A premessa, il biografo evidenzia la ragione che informa l’animo del Santo: “La sua aspirazione più alta, il suo desiderio dominante, la sua volontà più ferma era di osservare perfettamente e sempre il santo Vangelo e di imitare fedelmente con tutta la vigilanza, con tutto l’impegno, con tutto lo slancio dell’anima e del cuore la dottrina e gli esempi del Signore Nostro Gesù Cristo”. “Ma soprattutto l’umiltà dell’Incarnazione e la carità della Passione aveva impresse così profondamente nella sua memoria, che difficilmente gli riusciva di pensare ad altro”. L’allestimento plastico, dal vivo, del presepio di Greccio risponde a questa ragione profonda della sua fede e devozione verso la Natività di Gesù (cfr. Fonti Francescane 466-68).
In quel borgo c’è un amico di Francesco, tale Giovanni Velita, stimato per “la nobiltà dello spirito”. Siamo nella Natività del 1223, verso metà dicembre.
Il Santo confida all’amico il suo grande desiderio di “rappresentare il Bambino nato a Betlemme e, in qualche modo vedere con gli occhi del corpo i disagi in cui si è trovato per la mancanza delle cose necessarie a un neonato, come fu adagiato in una greppia e come giaceva sul fieno tra il bue e l’asinello”. Subito l’amico si affretta a realizzare “il disegno esposto dal Santo” (cfr. l.c.).
“Ed ecco il giorno della letizia!”. Da ogni parte giungono i frati, uomini e donne con fiaccole per illuminare quella notte santa. Arriva anche Francesco, raggiante di gioia, nel vedere tutto predisposto. Sistema il fieno, il bue e l’asinello. Tutto appare evangelico: semplice, povero, umile. “Greccio è divenuta una nuova Betlemme”. La gente accorre, gioisce e canta, i frati lodano il Signore (l.c. 469). Ma quella Betlemme rimanda al Cenacolo. Infatti, segue la celebrazione solenne dell’Eucaristia sul presepio, e Francesco “assapora una consolazione mai gustata prima”.

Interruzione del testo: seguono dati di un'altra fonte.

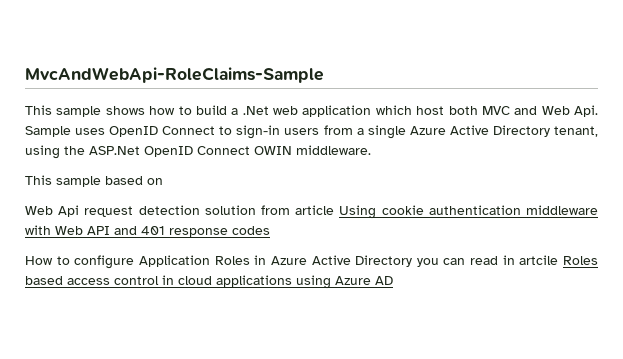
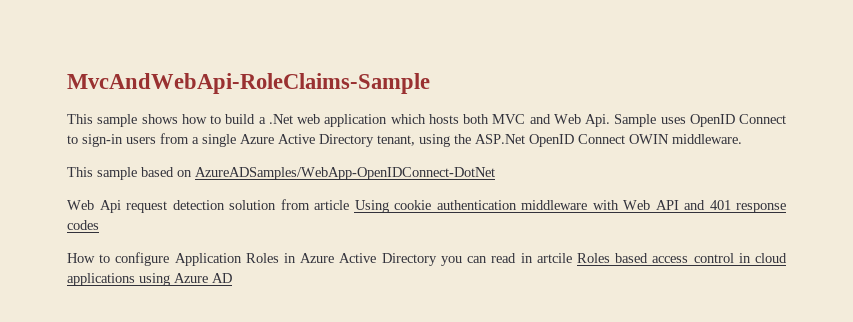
[416,106,445,115] host -> [428,114,459,124] hosts
(163, 181) none -> [195,167,495,180] AzureADSamples/WebApp-OpenIDConnect-DotNet

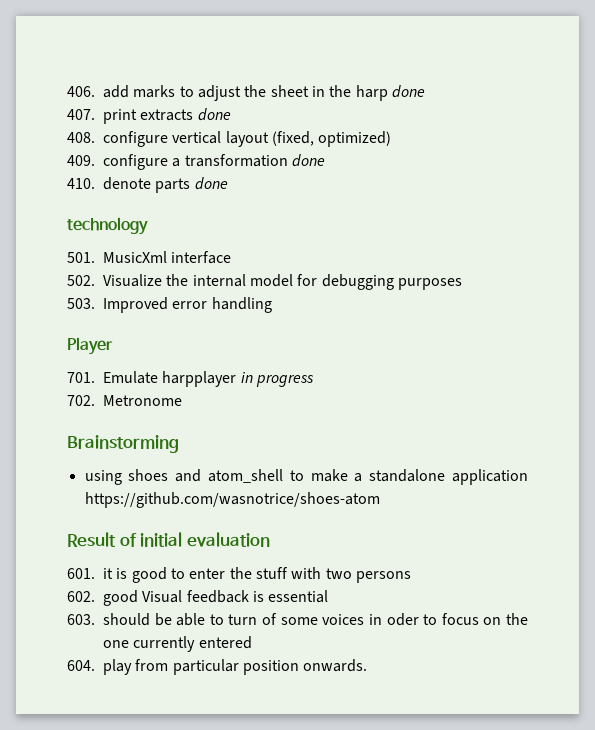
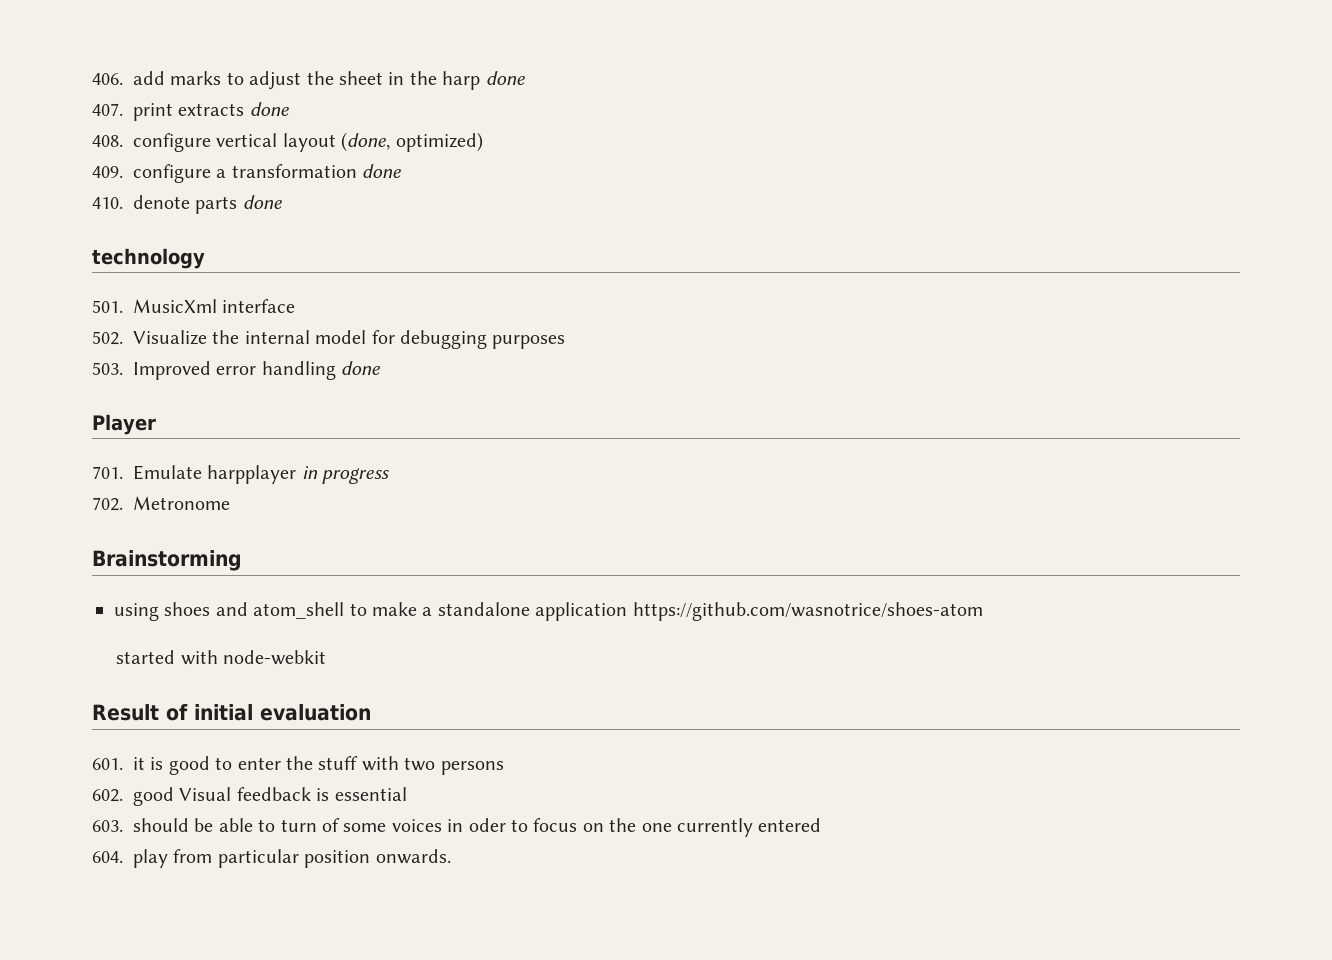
[271,131,314,146] (fixed, -> [341,132,391,152] (done,
(272, 305) none -> [341,361,381,375] done
(380, 500) none -> [116,650,327,665] // started with node-webkit

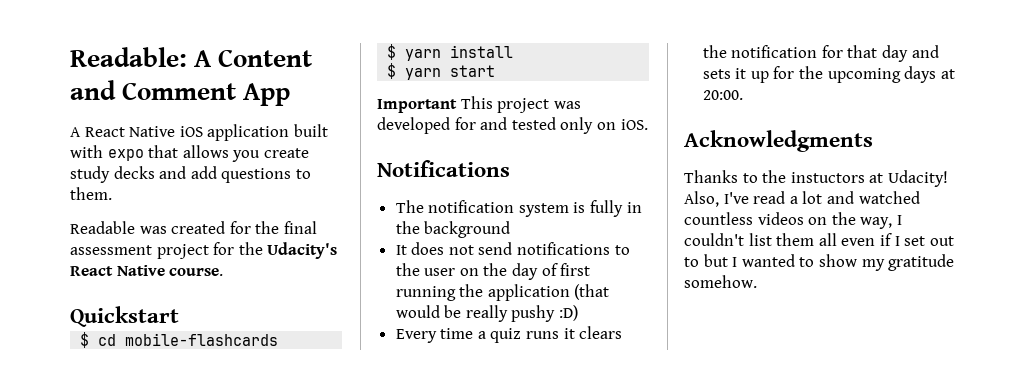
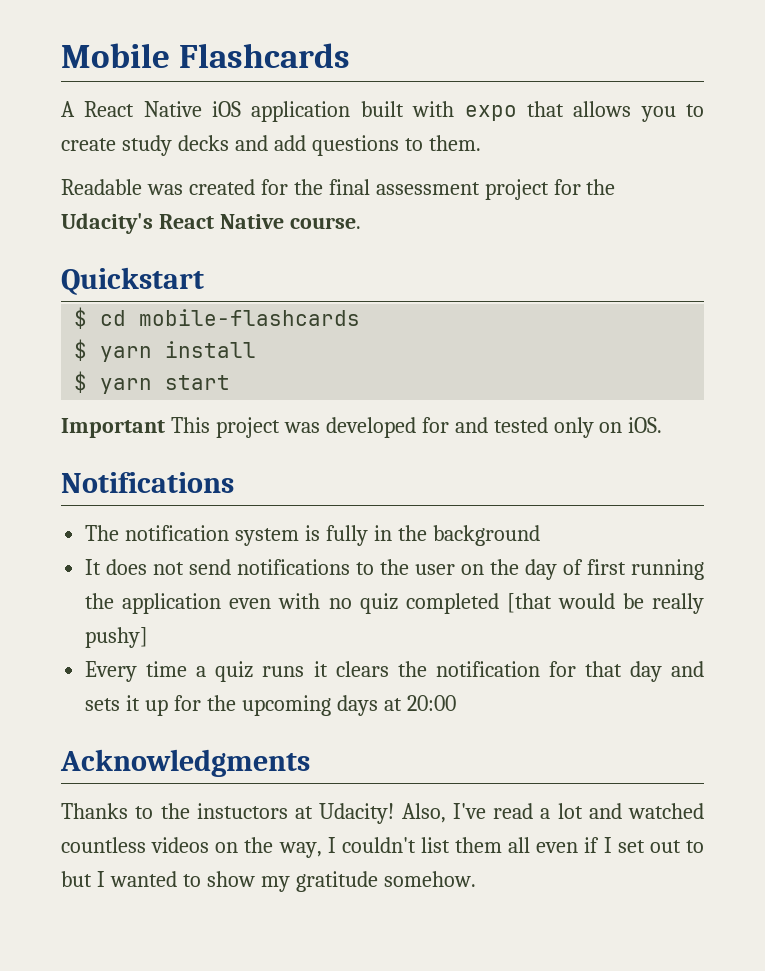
[70,47,313,67] [70,80,291,106] Readable: A Content and Comment App -> [61,43,351,68] Mobile Flashcards
(261, 156) none -> [686,104,705,117] to
[574,284,610,300] (that -> [229,593,552,614] even with no quiz completed [that
[511,305,579,322] pushy :D) -> [85,627,149,648] pushy]
[702,90,743,100] 20:00. -> [406,695,456,711] 20:00

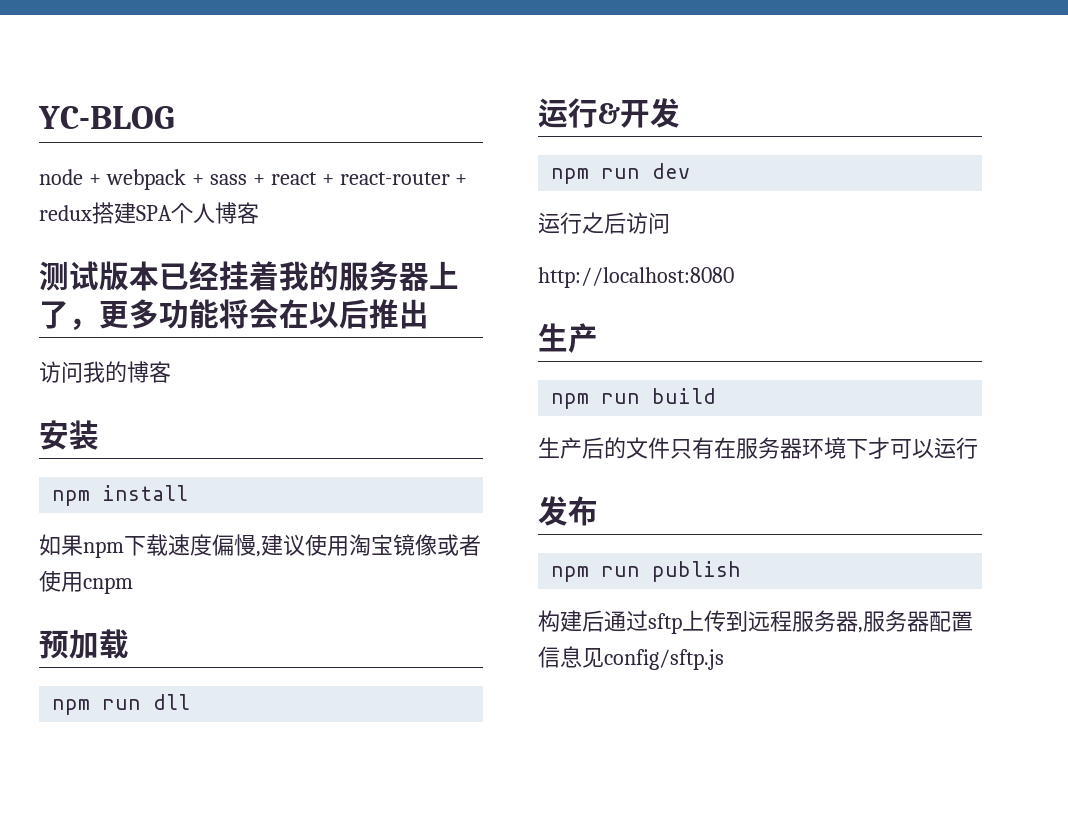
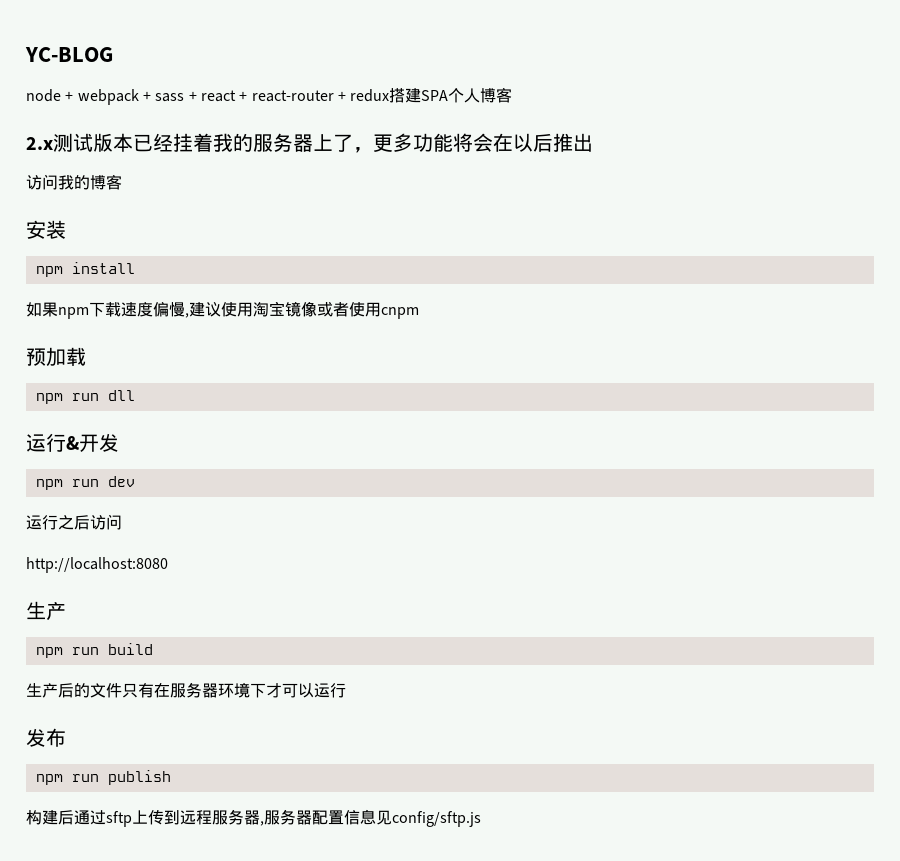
(259, 213) none -> [26,137,53,150] 2.x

Vestito da diacono canta il Vangelo e si infervora nel parlare del “Bambino di Betlemme”, che pronunciava “passando la lingua sulle labbra quasi a gustare e trattenere la dolcezza delle parole” (l.c. 470).
Quel Bambino privo di vita sembra ridestarsi e risuscitare nei cuori di molti che l’avevano dimenticato. E anche il fieno della mangiatoia si dice avesse poteri taumaturgici per uomini e animali (l.c. 471).
Conclude il Celano: “Oggi… sopra il presepio è stato costruito un altare e dedicata una chiesa a San Francesco, affinché… gli uomini possano mangiare, come nutrimento dell’anima e la santificazione del corpo, la carne dell’Agnello immolato e incontaminato, Gesù Nostro Signore, che con amore infinito ha donato se stesso per noi” (l.c.).
Riportando nel retro del famoso quadro di Giotto, nella Basilica Superiore di Assisi, questa citazione per il mio Giubileo sacerdotale, avvenuta nella IV Domenica di Avvento del 1966, desideravo unicamente rapportare il Mistero dell’Incarnazione avvenuto a Betlemme al Mistero eucaristico, istituito da Gesù nel Cenacolo.
Non diverso è e rimane lo spirito di Betlemme e del Cenacolo nelle nostre Novene di Natale, con la celebrazione dell’Eucaristia e l’Adorazione. Il modo più autentico per prepararsi a celebrare il Mistero dell’Incarnazione.